Assignment:
Your task is to copy the data exactly while leaving out every picture.

Data records:
******

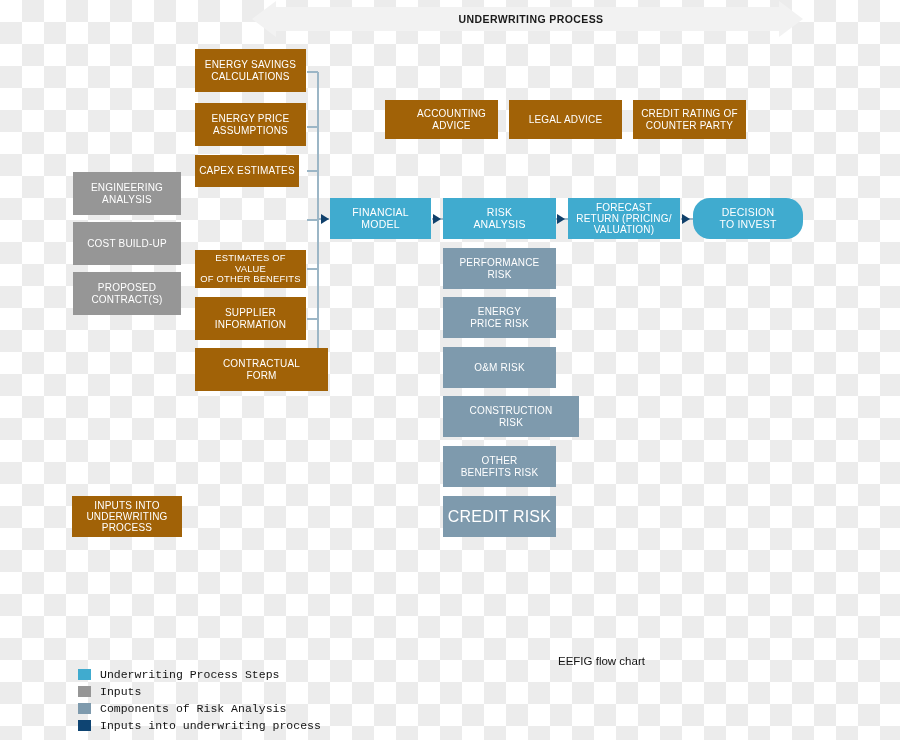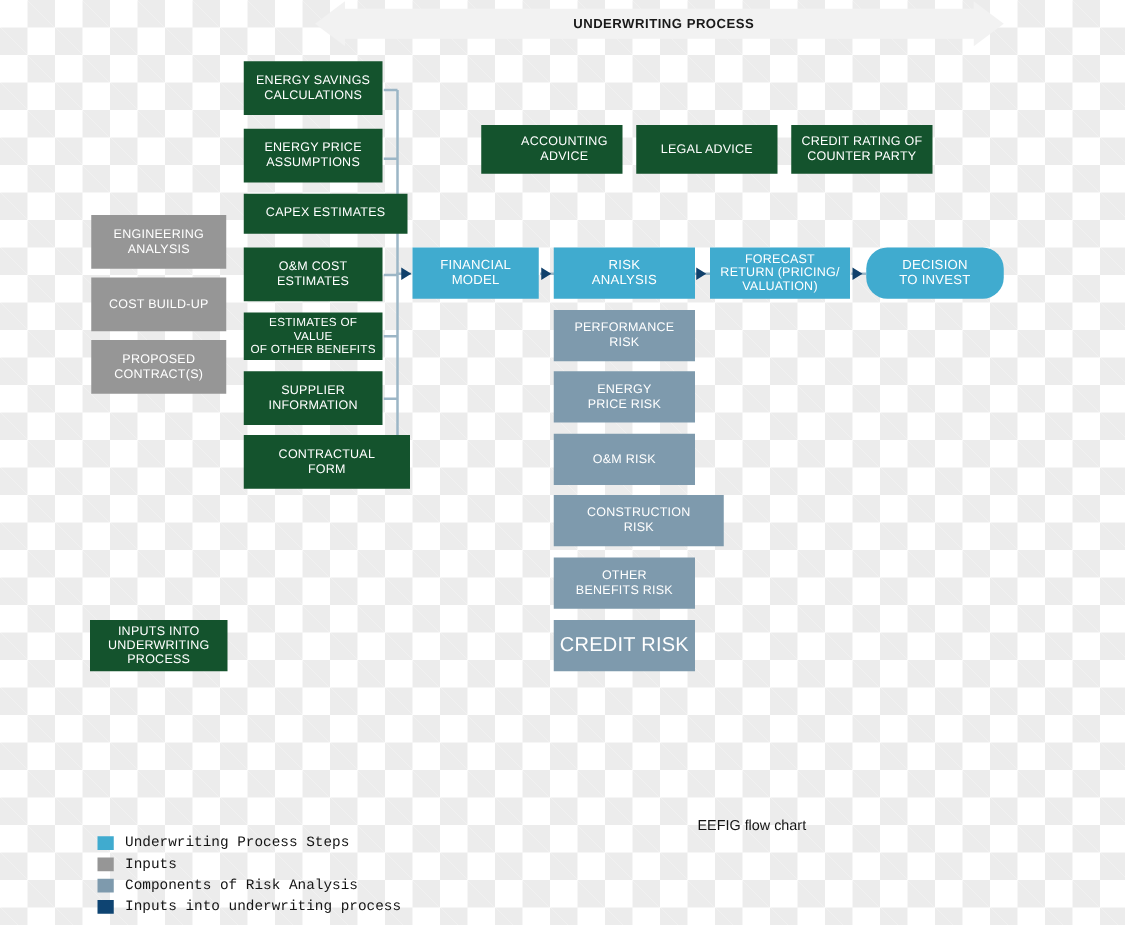"ENERGY SAVINGS" .navy { background: #14532d -> #a16207 }
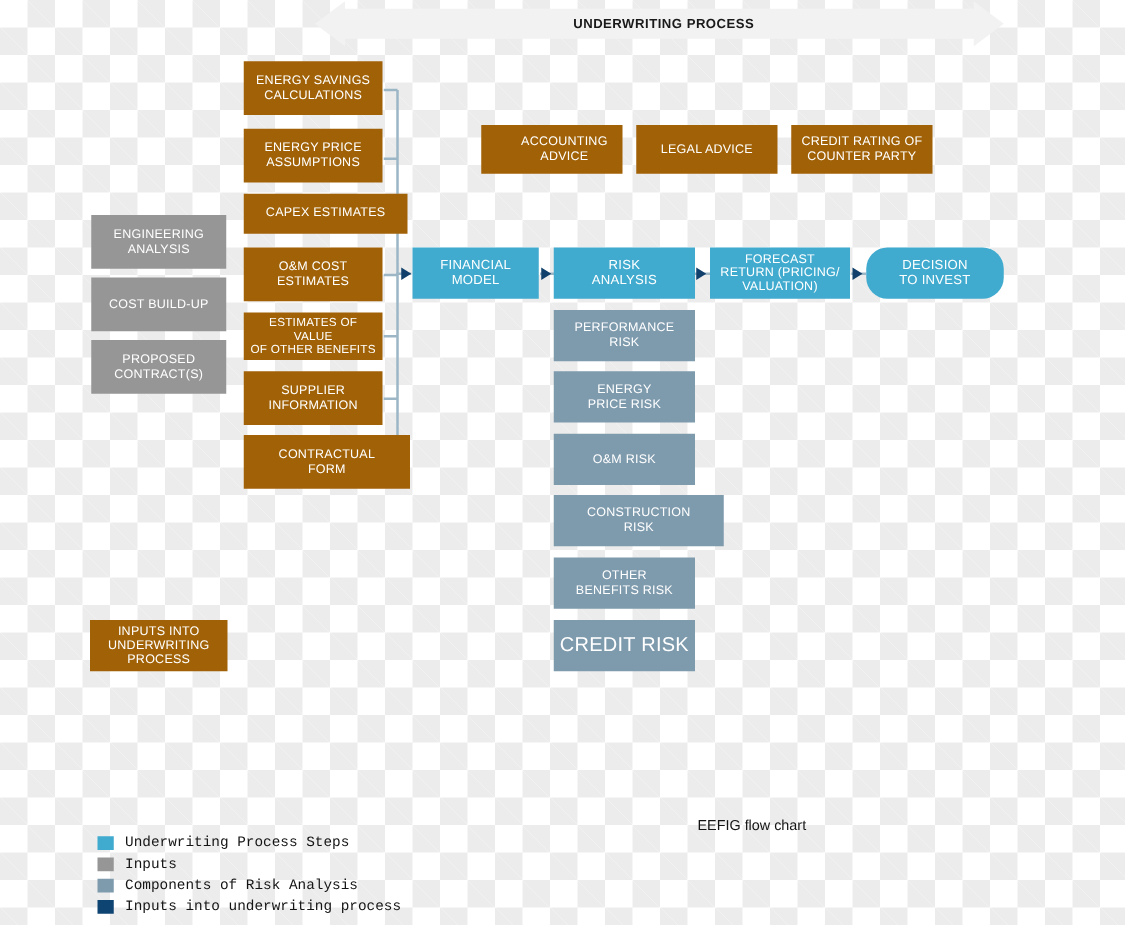"CAPEX ESTIMATES" div.box { width: 131px -> 104px }
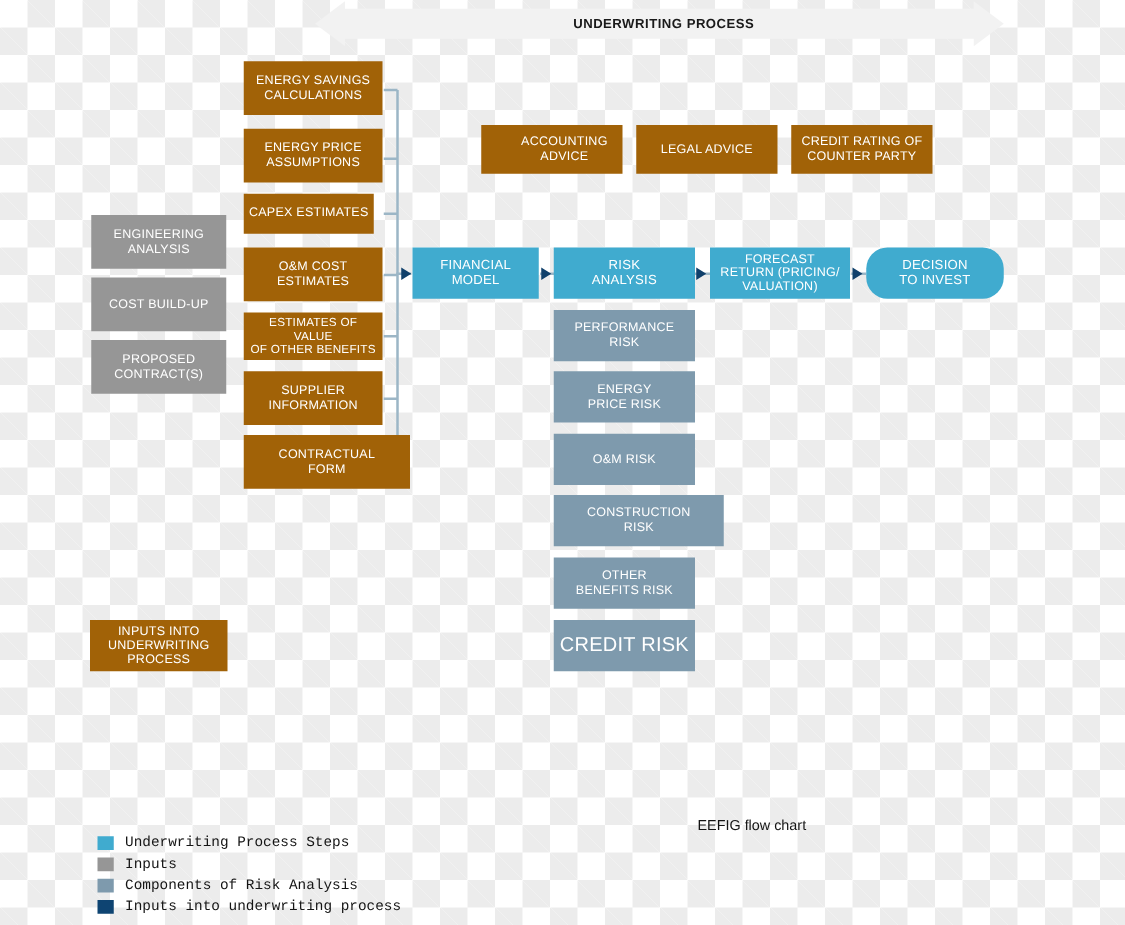"O&M COST" div.box { html: <div>O&amp;M COST ESTIMATES</div> -> none }
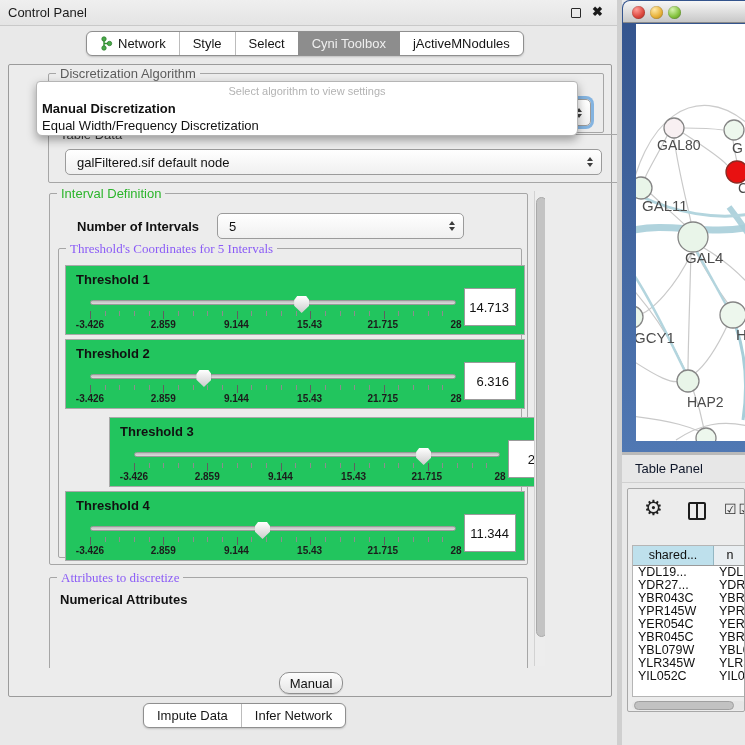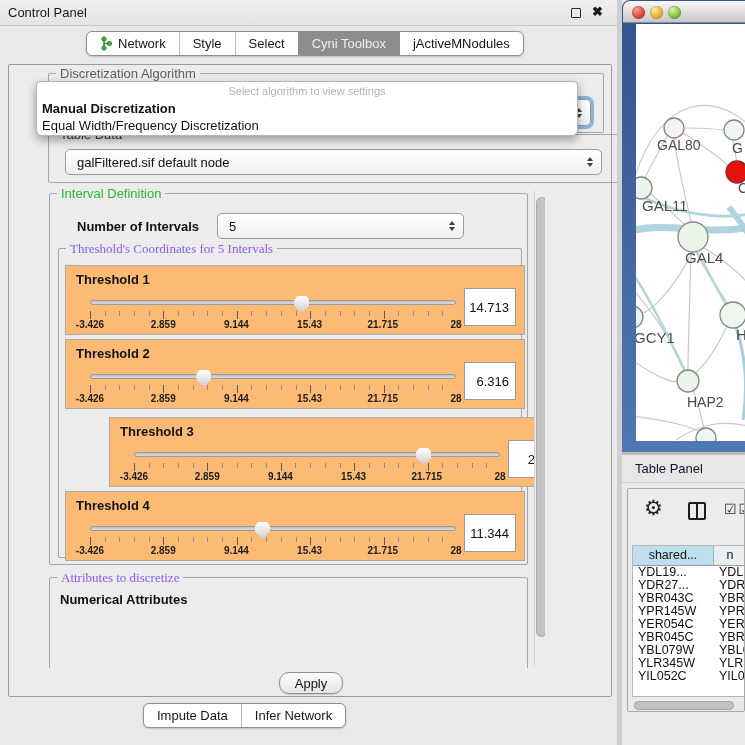"Threshold 1" .thr-box { background: #fdba74 -> #22c55e }
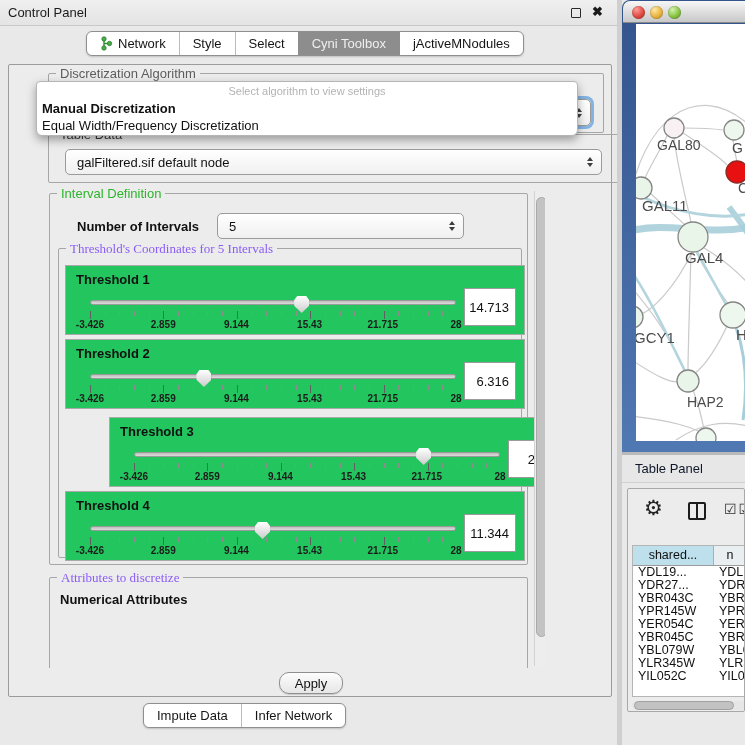"Apply" div.apply-btn { text: Apply -> Manual }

******

Reply to the exercise:
"ENERGY SAVINGS" .navy { background: #14532d -> #a16207 }
"CAPEX ESTIMATES" div.box { width: 131px -> 104px }
"O&M COST" div.box { html: <div>O&amp;M COST ESTIMATES</div> -> none }
"Threshold 1" .thr-box { background: #fdba74 -> #22c55e }
"Apply" div.apply-btn { text: Apply -> Manual }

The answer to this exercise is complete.